## Exercise goal
Below are the records; give again exactly the line with "Phone Flash Tool", the line with "border: 3px solid", and each line that lies between them, and nothing besides.

## Supplied information
"""

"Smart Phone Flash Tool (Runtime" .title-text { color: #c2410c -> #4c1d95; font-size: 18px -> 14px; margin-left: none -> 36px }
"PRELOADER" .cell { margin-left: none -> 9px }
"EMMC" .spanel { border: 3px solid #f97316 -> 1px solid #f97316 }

"""
"""

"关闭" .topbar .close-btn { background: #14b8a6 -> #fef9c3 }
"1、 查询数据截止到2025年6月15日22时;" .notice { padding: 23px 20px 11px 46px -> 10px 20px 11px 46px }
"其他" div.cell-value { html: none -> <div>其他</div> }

"""

## Result
"Smart Phone Flash Tool (Runtime" .title-text { color: #c2410c -> #4c1d95; font-size: 18px -> 14px; margin-left: none -> 36px }
"PRELOADER" .cell { margin-left: none -> 9px }
"EMMC" .spanel { border: 3px solid #f97316 -> 1px solid #f97316 }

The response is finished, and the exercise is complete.